The beholder in my campaign had a pet goldfish that died and was really sad. We all found him a new pet and he was very happy. He was the sweetest beholder I ever met.
This gives me a fascinating idea for a character concept: A beholder that in its paranoia, desires to find a way to understand people. It creates not just one person but an entire settlement and watches them to try and understand what they think about, how likely they may be to kill them, etc. It leads to eventually the beholder has created this town or city that believes the beholder is their god protector, not seeing the true reason they were created and watched over. It'd be an interesting thing for a party or some characters to interact with, a beholder that tries to counter the paranoia with knowledge
The god of war had quite a long fall from grace, after losing Atreus prompted him to become a philosopher, searching for the meanings of life as a sock puppet.
my thoughts on this is that the Beholder's paranoia is so cripplingly strong that it is constantly double/triple/quadruple/pentuple/etc. guessing itself about how everything it could do to protect itself might backfire, thus ruining any attempt at long term planning, as it scraps and revises plans that would have been perfectly fine to keep, thus in combat it never exp[loits weakness in their enemies, fearing that any opening is actually a cleaver trap.
_Death Tyants - when great-grandpa Beholder reflects on his mortality, and then pulls the badass move of just straight up refusing it._ Best description for a DnD monster I think I've ever heard XD
Ethan Hall Have them be arranged in a circle around the Beholder, then have each one cast Imprisonment until it takes after the first one casts Force Cage.

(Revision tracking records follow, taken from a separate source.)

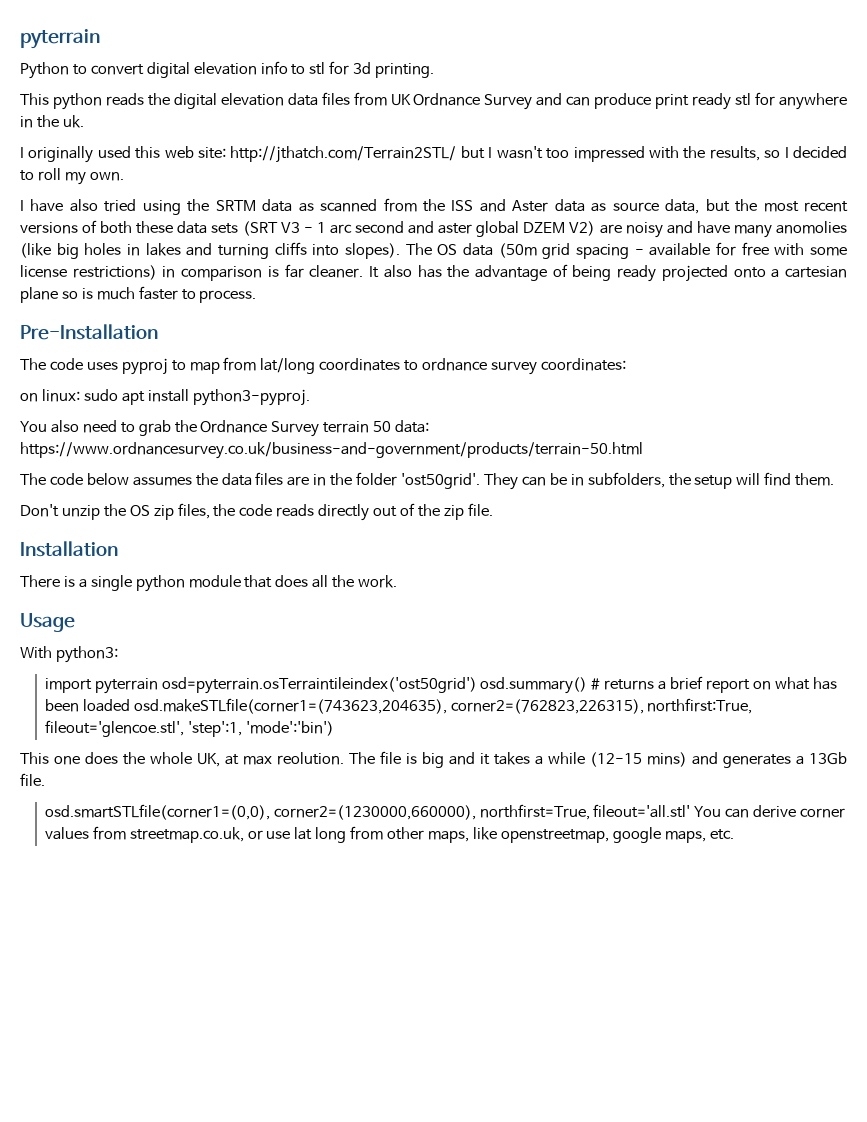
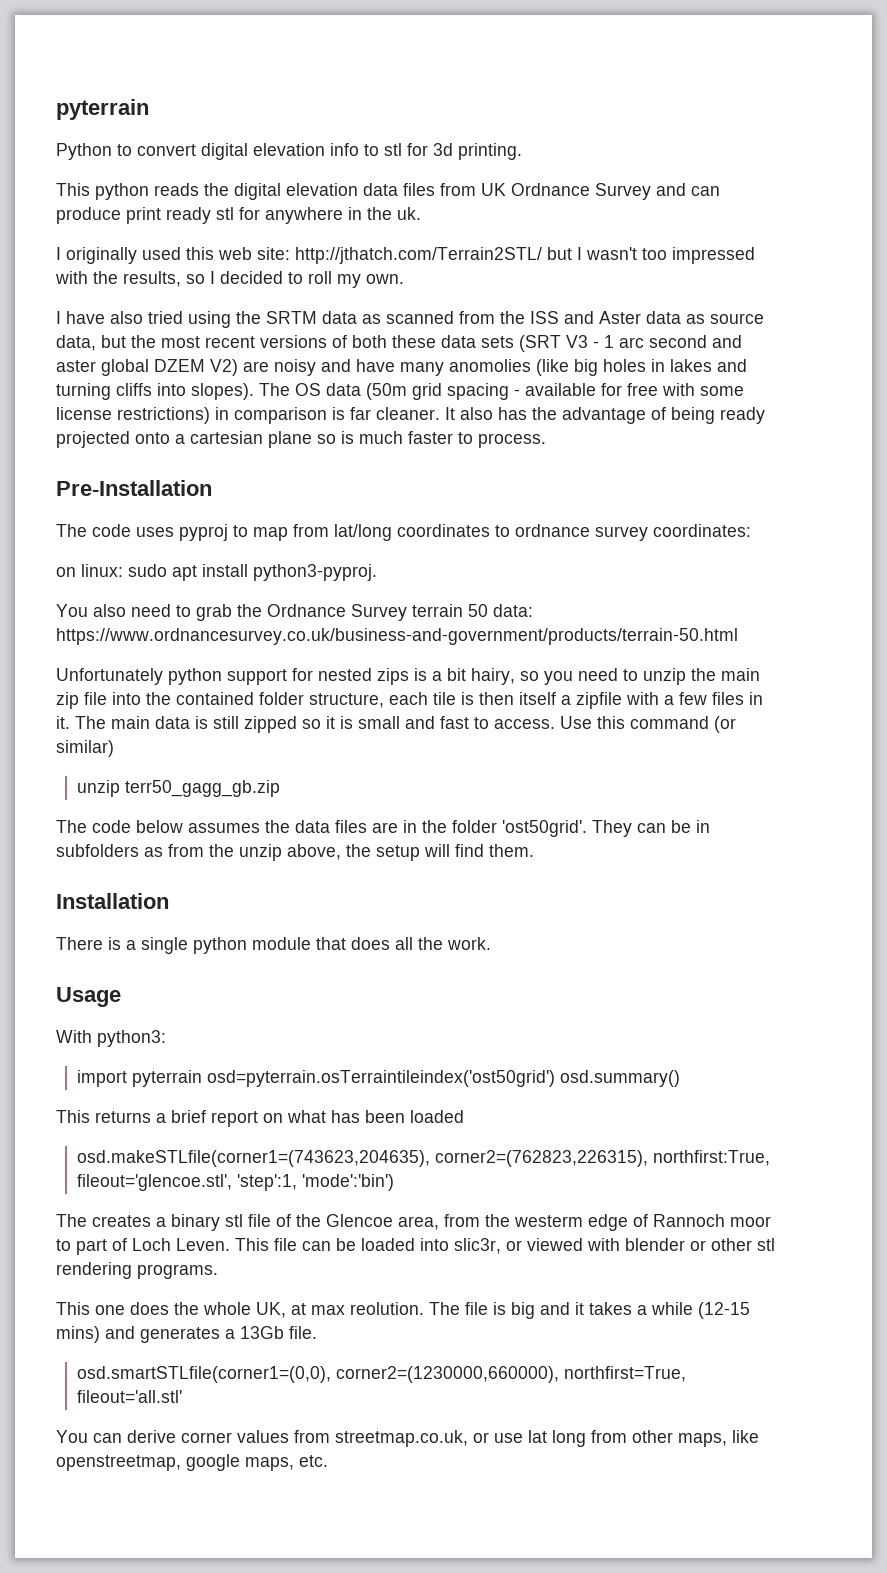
(643, 450) none -> [56,668,760,685] [56,692,763,709] [56,716,736,733] [56,740,114,757] [76,780,280,797] // Unfortunately python support for nested zips is a bit hairy, so you need to unzip the main zip file into the contained folder structure, each tile is then itself a zipfile with a few files in it. The main data is still zipped so it is small and fast to access. Use this command (or similar) // unzip terr50_gagg_gb.zip
[587,472,665,488] subfolders, -> [56,844,341,861] subfolders as from the unzip above,
[20,503,493,521] // Don't unzip the OS zip files, the code reads directly out of the zip file. -> (534, 850) none
[591,678,601,690] # -> [56,1110,90,1123] // This
(130, 705) none -> (464, 1116) //
(334, 728) none -> [56,1214,771,1231] [56,1238,775,1255] [56,1262,218,1279] // The creates a binary stl file of the Glencoe area, from the westerm edge of Rannoch moor to part of Loch Leven. This file can be loaded into slic3r, or viewed with blender or other stl rendering programs.
(691, 811) none -> (182, 1396) //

@Ethan Hall death tyrants don't have their antimagic sight anymore, only a "No-regaining-hit-points-and -if-you-die-you-turn-into-a-zombie- slave" sight
I might actually use that as a possible weird quirk if a warlock player of mine chooses the Aberration(Great Old One) subclass. Just every once in a while he'll hear a cosmic scream of "DESTROY" when he sees anything made of wheat.
Irrational oddities are what make ADD great! "Hey guys im just going to eat this Loaf of bread real quick, im hungry." *ZzaaPP!!* "Dude what the hell! You almost hit me with lightning!"
So uh, Gary took the concept and body part of Vision, and stuck enough together with magic that it became a terrifying monster. My turn: Hands. The Snatcher is a monstrosity that manifests at rest as a large pile of dozens to hundreds of humanoid hands, each one ending at the mid-forearm, surrounding a gooey, gray, sticky core. When active, the hands interlock into whatever shapes are necessary for their task. Large pillars of interlocking hands acting as muscles in an arm ending with fist-like ball, daisy-chains of hands holding the base of other hands reach very, very far, acting as long tentacular structures, hands can line its underside to crawl rapidly over nearly any surface, eyes sprout from the palms of a few, and groups of clawed hands tear away at prey, killing them messily but efficiently, if no sharp utensils are in its possession. A Snatcher that gets its many hands on a cutlery box or a silverware drawer can be quite lethal in close quarters. An urban ambush predator, The Snatcher will lure humanoid prey to dark alleyways with glittering coins or enchanted weapons placed on the edge of the shadows, where it grabs the curious humanoid by the head, covering their mouth, eyes, and ears, and pulling them through a nearby window, doorway, hall, drain cover, trapdoor, Sewer grate, or other opening where they are pulled and carried back to its den, along with the bait. It then uses clawed hands or sharp utensils to kill and slice up its prey, dropping the meat chunks into its gooey core, which then spits out more hands for the pile. A city with a snatcher infestation will be characterized by streets surprisingly clear of rats, stray dogs, or homeless people, all of which snatched up long ago, and while few thieves hide in the alleys, party members will find coin pouches cut off and pockets pilfered if they rest very long on a city street. A very lethal threat to any greedy party rogue, the Snatcher will happily devour any adventurer foolish enough to walk over to that perfectly good sword someone just left there...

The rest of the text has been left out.